═════ Listed entries

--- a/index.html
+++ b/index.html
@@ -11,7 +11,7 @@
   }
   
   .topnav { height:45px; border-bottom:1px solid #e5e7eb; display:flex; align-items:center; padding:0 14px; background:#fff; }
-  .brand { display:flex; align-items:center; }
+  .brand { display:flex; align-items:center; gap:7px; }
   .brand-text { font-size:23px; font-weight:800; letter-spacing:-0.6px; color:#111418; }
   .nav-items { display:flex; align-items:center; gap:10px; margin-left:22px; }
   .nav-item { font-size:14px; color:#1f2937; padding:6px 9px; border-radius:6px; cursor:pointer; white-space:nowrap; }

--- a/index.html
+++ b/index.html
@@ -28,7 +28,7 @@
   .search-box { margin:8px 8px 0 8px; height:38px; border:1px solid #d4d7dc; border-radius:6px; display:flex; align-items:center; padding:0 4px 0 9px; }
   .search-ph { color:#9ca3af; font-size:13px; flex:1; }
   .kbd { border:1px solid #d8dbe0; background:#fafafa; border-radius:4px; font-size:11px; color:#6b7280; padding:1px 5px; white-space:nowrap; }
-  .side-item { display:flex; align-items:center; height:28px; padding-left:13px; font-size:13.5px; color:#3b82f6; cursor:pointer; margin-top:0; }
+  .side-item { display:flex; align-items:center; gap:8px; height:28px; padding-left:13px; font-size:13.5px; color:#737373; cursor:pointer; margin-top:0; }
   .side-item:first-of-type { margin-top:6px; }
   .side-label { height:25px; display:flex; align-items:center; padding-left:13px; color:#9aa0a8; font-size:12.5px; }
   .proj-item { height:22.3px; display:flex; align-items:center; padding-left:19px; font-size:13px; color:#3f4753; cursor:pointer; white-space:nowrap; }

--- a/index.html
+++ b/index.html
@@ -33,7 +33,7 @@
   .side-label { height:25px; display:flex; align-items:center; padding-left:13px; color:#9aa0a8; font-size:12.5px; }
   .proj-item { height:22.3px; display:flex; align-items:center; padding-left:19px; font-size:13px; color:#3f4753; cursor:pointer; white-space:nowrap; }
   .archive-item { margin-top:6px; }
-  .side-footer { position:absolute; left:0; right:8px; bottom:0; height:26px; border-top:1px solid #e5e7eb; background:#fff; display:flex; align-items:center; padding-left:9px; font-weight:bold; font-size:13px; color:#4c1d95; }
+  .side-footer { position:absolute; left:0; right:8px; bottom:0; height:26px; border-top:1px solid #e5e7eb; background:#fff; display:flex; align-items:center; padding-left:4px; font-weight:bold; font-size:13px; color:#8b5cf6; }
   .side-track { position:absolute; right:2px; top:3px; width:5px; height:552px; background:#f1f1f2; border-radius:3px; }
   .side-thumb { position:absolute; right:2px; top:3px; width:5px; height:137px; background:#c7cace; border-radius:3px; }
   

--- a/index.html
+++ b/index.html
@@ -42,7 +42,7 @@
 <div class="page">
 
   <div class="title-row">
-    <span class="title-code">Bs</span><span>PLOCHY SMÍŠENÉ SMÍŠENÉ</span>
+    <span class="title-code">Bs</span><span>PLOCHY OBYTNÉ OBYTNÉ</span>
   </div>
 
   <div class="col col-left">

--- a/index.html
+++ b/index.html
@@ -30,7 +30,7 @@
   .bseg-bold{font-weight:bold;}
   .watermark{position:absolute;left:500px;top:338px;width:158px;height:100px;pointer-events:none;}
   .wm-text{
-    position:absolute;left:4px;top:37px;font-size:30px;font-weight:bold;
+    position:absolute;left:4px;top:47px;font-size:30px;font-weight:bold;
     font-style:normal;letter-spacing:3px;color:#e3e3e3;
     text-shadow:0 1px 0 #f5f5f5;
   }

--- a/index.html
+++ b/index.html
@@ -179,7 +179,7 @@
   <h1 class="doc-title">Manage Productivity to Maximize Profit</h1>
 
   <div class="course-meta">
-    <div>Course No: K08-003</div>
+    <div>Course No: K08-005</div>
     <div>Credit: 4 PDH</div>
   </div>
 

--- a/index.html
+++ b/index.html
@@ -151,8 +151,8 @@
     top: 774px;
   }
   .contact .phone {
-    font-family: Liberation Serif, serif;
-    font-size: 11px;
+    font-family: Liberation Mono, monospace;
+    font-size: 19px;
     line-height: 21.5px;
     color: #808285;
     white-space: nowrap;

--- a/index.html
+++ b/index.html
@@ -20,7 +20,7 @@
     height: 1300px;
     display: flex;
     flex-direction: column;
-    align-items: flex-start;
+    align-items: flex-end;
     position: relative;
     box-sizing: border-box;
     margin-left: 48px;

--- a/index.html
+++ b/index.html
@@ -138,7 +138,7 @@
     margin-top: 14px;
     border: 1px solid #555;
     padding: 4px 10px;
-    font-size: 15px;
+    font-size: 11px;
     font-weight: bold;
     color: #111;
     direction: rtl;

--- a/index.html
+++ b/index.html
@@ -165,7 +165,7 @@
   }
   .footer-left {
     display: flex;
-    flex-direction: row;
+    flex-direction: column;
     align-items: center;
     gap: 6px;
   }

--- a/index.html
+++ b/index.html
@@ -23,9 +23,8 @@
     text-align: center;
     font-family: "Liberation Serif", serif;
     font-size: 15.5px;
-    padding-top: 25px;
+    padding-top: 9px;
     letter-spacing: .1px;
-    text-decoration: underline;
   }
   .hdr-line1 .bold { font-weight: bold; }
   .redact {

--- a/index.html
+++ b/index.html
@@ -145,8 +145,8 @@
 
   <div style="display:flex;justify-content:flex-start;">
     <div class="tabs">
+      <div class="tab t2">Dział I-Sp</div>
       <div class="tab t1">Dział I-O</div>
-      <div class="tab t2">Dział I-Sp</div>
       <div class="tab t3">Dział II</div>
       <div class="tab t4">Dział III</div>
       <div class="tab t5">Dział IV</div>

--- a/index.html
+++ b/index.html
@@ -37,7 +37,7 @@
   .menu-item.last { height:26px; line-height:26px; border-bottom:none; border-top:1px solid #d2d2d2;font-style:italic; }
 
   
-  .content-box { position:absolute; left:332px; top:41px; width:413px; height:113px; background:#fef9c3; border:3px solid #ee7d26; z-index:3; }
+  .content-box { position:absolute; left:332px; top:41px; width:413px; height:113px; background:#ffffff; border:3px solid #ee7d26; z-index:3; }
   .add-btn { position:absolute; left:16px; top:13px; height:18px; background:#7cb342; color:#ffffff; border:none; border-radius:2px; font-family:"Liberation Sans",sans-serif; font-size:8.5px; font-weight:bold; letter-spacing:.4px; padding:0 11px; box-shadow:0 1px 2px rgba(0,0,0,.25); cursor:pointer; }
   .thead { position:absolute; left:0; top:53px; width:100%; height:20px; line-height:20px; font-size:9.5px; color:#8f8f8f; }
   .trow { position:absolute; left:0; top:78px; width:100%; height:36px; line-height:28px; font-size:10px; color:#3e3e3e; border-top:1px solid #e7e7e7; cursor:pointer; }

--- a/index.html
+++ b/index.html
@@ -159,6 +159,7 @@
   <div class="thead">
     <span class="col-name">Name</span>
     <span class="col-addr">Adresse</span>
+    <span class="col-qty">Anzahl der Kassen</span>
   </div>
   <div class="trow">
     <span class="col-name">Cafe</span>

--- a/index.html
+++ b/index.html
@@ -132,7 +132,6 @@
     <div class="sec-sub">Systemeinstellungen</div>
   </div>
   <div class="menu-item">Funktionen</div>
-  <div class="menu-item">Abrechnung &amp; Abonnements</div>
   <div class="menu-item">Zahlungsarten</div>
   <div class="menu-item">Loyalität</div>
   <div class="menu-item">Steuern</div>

══════════

# Work to complete
Write the material above out once more, exactly as it stands.

# Written response
--- a/index.html
+++ b/index.html
@@ -11,7 +11,7 @@
   }
   
   .topnav { height:45px; border-bottom:1px solid #e5e7eb; display:flex; align-items:center; padding:0 14px; background:#fff; }
-  .brand { display:flex; align-items:center; }
+  .brand { display:flex; align-items:center; gap:7px; }
   .brand-text { font-size:23px; font-weight:800; letter-spacing:-0.6px; color:#111418; }
   .nav-items { display:flex; align-items:center; gap:10px; margin-left:22px; }
   .nav-item { font-size:14px; color:#1f2937; padding:6px 9px; border-radius:6px; cursor:pointer; white-space:nowrap; }

--- a/index.html
+++ b/index.html
@@ -28,7 +28,7 @@
   .search-box { margin:8px 8px 0 8px; height:38px; border:1px solid #d4d7dc; border-radius:6px; display:flex; align-items:center; padding:0 4px 0 9px; }
   .search-ph { color:#9ca3af; font-size:13px; flex:1; }
   .kbd { border:1px solid #d8dbe0; background:#fafafa; border-radius:4px; font-size:11px; color:#6b7280; padding:1px 5px; white-space:nowrap; }
-  .side-item { display:flex; align-items:center; height:28px; padding-left:13px; font-size:13.5px; color:#3b82f6; cursor:pointer; margin-top:0; }
+  .side-item { display:flex; align-items:center; gap:8px; height:28px; padding-left:13px; font-size:13.5px; color:#737373; cursor:pointer; margin-top:0; }
   .side-item:first-of-type { margin-top:6px; }
   .side-label { height:25px; display:flex; align-items:center; padding-left:13px; color:#9aa0a8; font-size:12.5px; }
   .proj-item { height:22.3px; display:flex; align-items:center; padding-left:19px; font-size:13px; color:#3f4753; cursor:pointer; white-space:nowrap; }

--- a/index.html
+++ b/index.html
@@ -33,7 +33,7 @@
   .side-label { height:25px; display:flex; align-items:center; padding-left:13px; color:#9aa0a8; font-size:12.5px; }
   .proj-item { height:22.3px; display:flex; align-items:center; padding-left:19px; font-size:13px; color:#3f4753; cursor:pointer; white-space:nowrap; }
   .archive-item { margin-top:6px; }
-  .side-footer { position:absolute; left:0; right:8px; bottom:0; height:26px; border-top:1px solid #e5e7eb; background:#fff; display:flex; align-items:center; padding-left:9px; font-weight:bold; font-size:13px; color:#4c1d95; }
+  .side-footer { position:absolute; left:0; right:8px; bottom:0; height:26px; border-top:1px solid #e5e7eb; background:#fff; display:flex; align-items:center; padding-left:4px; font-weight:bold; font-size:13px; color:#8b5cf6; }
   .side-track { position:absolute; right:2px; top:3px; width:5px; height:552px; background:#f1f1f2; border-radius:3px; }
   .side-thumb { position:absolute; right:2px; top:3px; width:5px; height:137px; background:#c7cace; border-radius:3px; }
   

--- a/index.html
+++ b/index.html
@@ -42,7 +42,7 @@
 <div class="page">
 
   <div class="title-row">
-    <span class="title-code">Bs</span><span>PLOCHY SMÍŠENÉ SMÍŠENÉ</span>
+    <span class="title-code">Bs</span><span>PLOCHY OBYTNÉ OBYTNÉ</span>
   </div>
 
   <div class="col col-left">

--- a/index.html
+++ b/index.html
@@ -30,7 +30,7 @@
   .bseg-bold{font-weight:bold;}
   .watermark{position:absolute;left:500px;top:338px;width:158px;height:100px;pointer-events:none;}
   .wm-text{
-    position:absolute;left:4px;top:37px;font-size:30px;font-weight:bold;
+    position:absolute;left:4px;top:47px;font-size:30px;font-weight:bold;
     font-style:normal;letter-spacing:3px;color:#e3e3e3;
     text-shadow:0 1px 0 #f5f5f5;
   }

--- a/index.html
+++ b/index.html
@@ -179,7 +179,7 @@
   <h1 class="doc-title">Manage Productivity to Maximize Profit</h1>
 
   <div class="course-meta">
-    <div>Course No: K08-003</div>
+    <div>Course No: K08-005</div>
     <div>Credit: 4 PDH</div>
   </div>
 

--- a/index.html
+++ b/index.html
@@ -151,8 +151,8 @@
     top: 774px;
   }
   .contact .phone {
-    font-family: Liberation Serif, serif;
-    font-size: 11px;
+    font-family: Liberation Mono, monospace;
+    font-size: 19px;
     line-height: 21.5px;
     color: #808285;
     white-space: nowrap;

--- a/index.html
+++ b/index.html
@@ -20,7 +20,7 @@
     height: 1300px;
     display: flex;
     flex-direction: column;
-    align-items: flex-start;
+    align-items: flex-end;
     position: relative;
     box-sizing: border-box;
     margin-left: 48px;

--- a/index.html
+++ b/index.html
@@ -138,7 +138,7 @@
     margin-top: 14px;
     border: 1px solid #555;
     padding: 4px 10px;
-    font-size: 15px;
+    font-size: 11px;
     font-weight: bold;
     color: #111;
     direction: rtl;

--- a/index.html
+++ b/index.html
@@ -165,7 +165,7 @@
   }
   .footer-left {
     display: flex;
-    flex-direction: row;
+    flex-direction: column;
     align-items: center;
     gap: 6px;
   }

--- a/index.html
+++ b/index.html
@@ -23,9 +23,8 @@
     text-align: center;
     font-family: "Liberation Serif", serif;
     font-size: 15.5px;
-    padding-top: 25px;
+    padding-top: 9px;
     letter-spacing: .1px;
-    text-decoration: underline;
   }
   .hdr-line1 .bold { font-weight: bold; }
   .redact {

--- a/index.html
+++ b/index.html
@@ -145,8 +145,8 @@
 
   <div style="display:flex;justify-content:flex-start;">
     <div class="tabs">
+      <div class="tab t2">Dział I-Sp</div>
       <div class="tab t1">Dział I-O</div>
-      <div class="tab t2">Dział I-Sp</div>
       <div class="tab t3">Dział II</div>
       <div class="tab t4">Dział III</div>
       <div class="tab t5">Dział IV</div>

--- a/index.html
+++ b/index.html
@@ -37,7 +37,7 @@
   .menu-item.last { height:26px; line-height:26px; border-bottom:none; border-top:1px solid #d2d2d2;font-style:italic; }
 
   
-  .content-box { position:absolute; left:332px; top:41px; width:413px; height:113px; background:#fef9c3; border:3px solid #ee7d26; z-index:3; }
+  .content-box { position:absolute; left:332px; top:41px; width:413px; height:113px; background:#ffffff; border:3px solid #ee7d26; z-index:3; }
   .add-btn { position:absolute; left:16px; top:13px; height:18px; background:#7cb342; color:#ffffff; border:none; border-radius:2px; font-family:"Liberation Sans",sans-serif; font-size:8.5px; font-weight:bold; letter-spacing:.4px; padding:0 11px; box-shadow:0 1px 2px rgba(0,0,0,.25); cursor:pointer; }
   .thead { position:absolute; left:0; top:53px; width:100%; height:20px; line-height:20px; font-size:9.5px; color:#8f8f8f; }
   .trow { position:absolute; left:0; top:78px; width:100%; height:36px; line-height:28px; font-size:10px; color:#3e3e3e; border-top:1px solid #e7e7e7; cursor:pointer; }

--- a/index.html
+++ b/index.html
@@ -159,6 +159,7 @@
   <div class="thead">
     <span class="col-name">Name</span>
     <span class="col-addr">Adresse</span>
+    <span class="col-qty">Anzahl der Kassen</span>
   </div>
   <div class="trow">
     <span class="col-name">Cafe</span>

--- a/index.html
+++ b/index.html
@@ -132,7 +132,6 @@
     <div class="sec-sub">Systemeinstellungen</div>
   </div>
   <div class="menu-item">Funktionen</div>
-  <div class="menu-item">Abrechnung &amp; Abonnements</div>
   <div class="menu-item">Zahlungsarten</div>
   <div class="menu-item">Loyalität</div>
   <div class="menu-item">Steuern</div>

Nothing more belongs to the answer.